Die meisten Ependymome im Kindes- und Jugendalter sind Grad II- oder III-Tumoren: In Bereich des Kleinhirns dominieren das Ependymom WHO-Grad II und das anaplastische Ependymom WHO-Grad III; in Großhirn und Zwischenhirn sind Ependymome RELA-Fusion-positiv WHO-Grad II oder III am häufigsten. Das myxopapilläre Ependymom WHO-Grad I kommt ausschließlich im Rückenmarkskanal vor. Subependymome WHO-Grad I treten bei Kindern und Jugendlichen nicht oder nur sehr selten auf.

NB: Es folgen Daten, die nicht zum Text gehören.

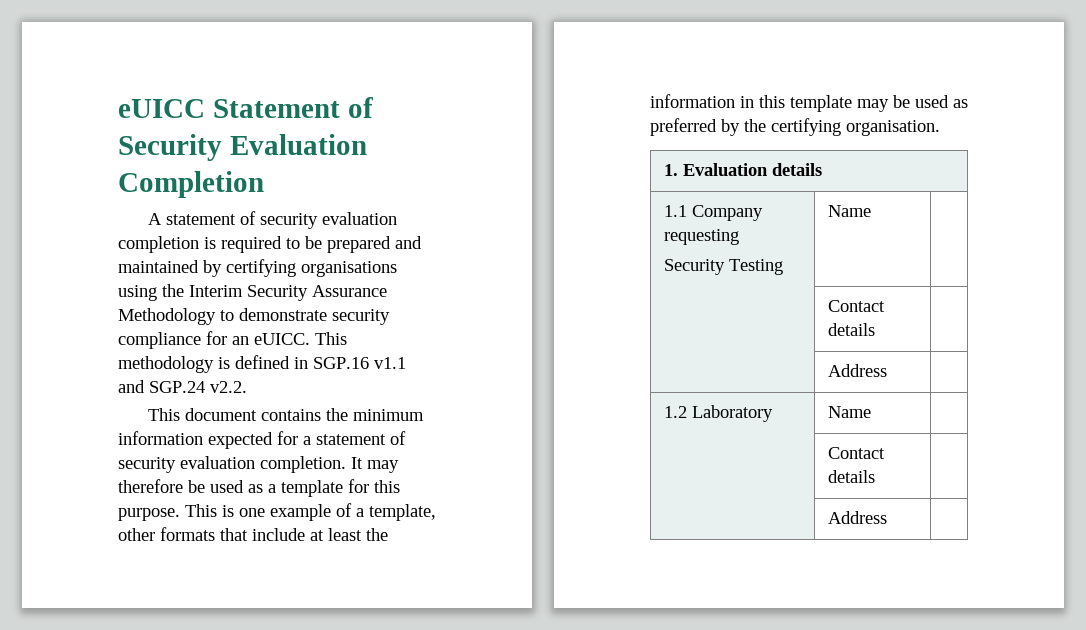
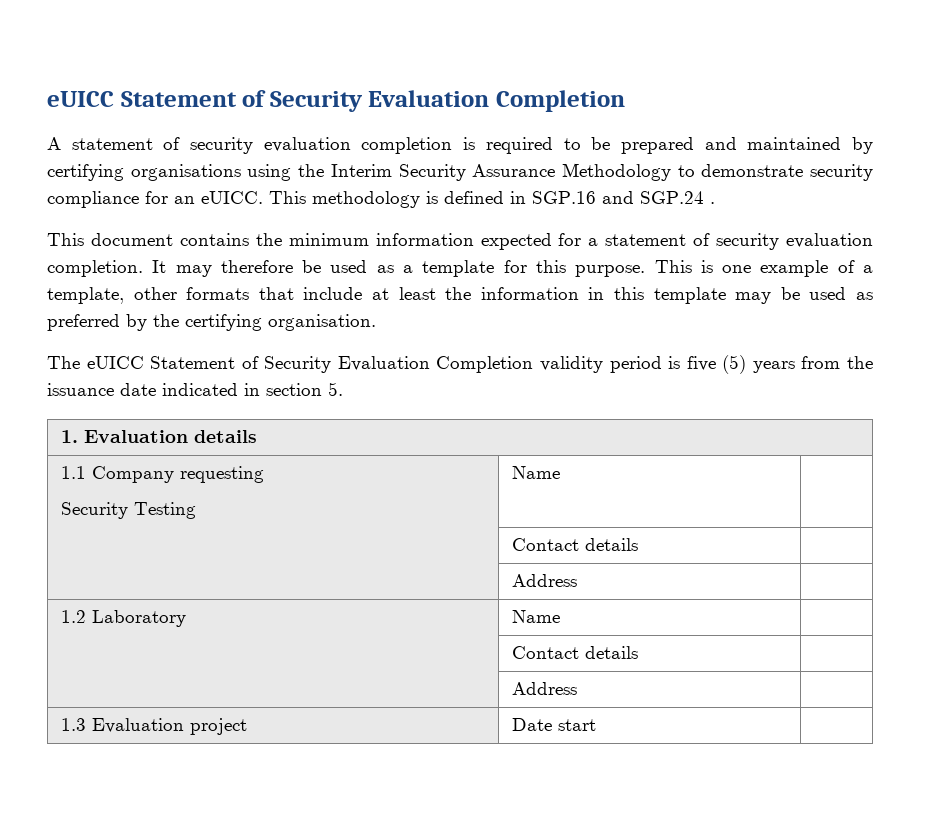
- This methodology is defined in SGP.16 v1.1 and SGP.24 v2.2.
+ This methodology is defined in SGP.16 and SGP.24 .
+ The eUICC Statement of Security Evaluation Completion validity period is five (5) years from the issuance date indicated in section 5.
+ 1.3 Evaluation project | Date start |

Anmerkung: Die Grenze zwischen Grad-II- und Grad-III-Tumoren lässt sich bei der feingeweblichen Untersuchung nicht immer eindeutig festlegen, so dass das tatsächliche Wachstumsverhalten durch diese Einteilung nicht sicher vorhergesagt werden kann. Allerdings gibt es zwischen WHO-Grad-II- und -III-Ependymomen keinen Unterschied hinsichtlich Therapie und Heilungsaussichten der Patienten.

Die Tumorbiologie, das heißt die molekularen Eigenschaften der Tumoren, sowie die gesundheitlichen Probleme, die sie verursachen, unterscheiden sich je nach Lage des Ependymoms. Bei einem Großteil der Ependymome in Großhirn und Zwischenhirn (supratentorielle Ependymome) liegt beispielsweise eine Fusion von zwei Genen (ReLA-Gen und C11orf95-Gen) vor (siehe Ependymom RELA-Fusion-positiv der WHO-Klassifikation). Diese Fusion führt zur Bildung eines Proteins, welches vermutlich zur Entstehung von Krebs beiträgt. Darüber hinaus gibt es weitere molekulare Subtypen, die bislang nicht in der WHO-Klassifikation berücksichtigt sind. Dennoch hilft die Kenntnis um diese Subtypen den Wissenschaftlern bei der weiteren Erforschung der Tumorbiologie sowie bei der Entwicklung neuer Behandlungsansätze [TIM2018].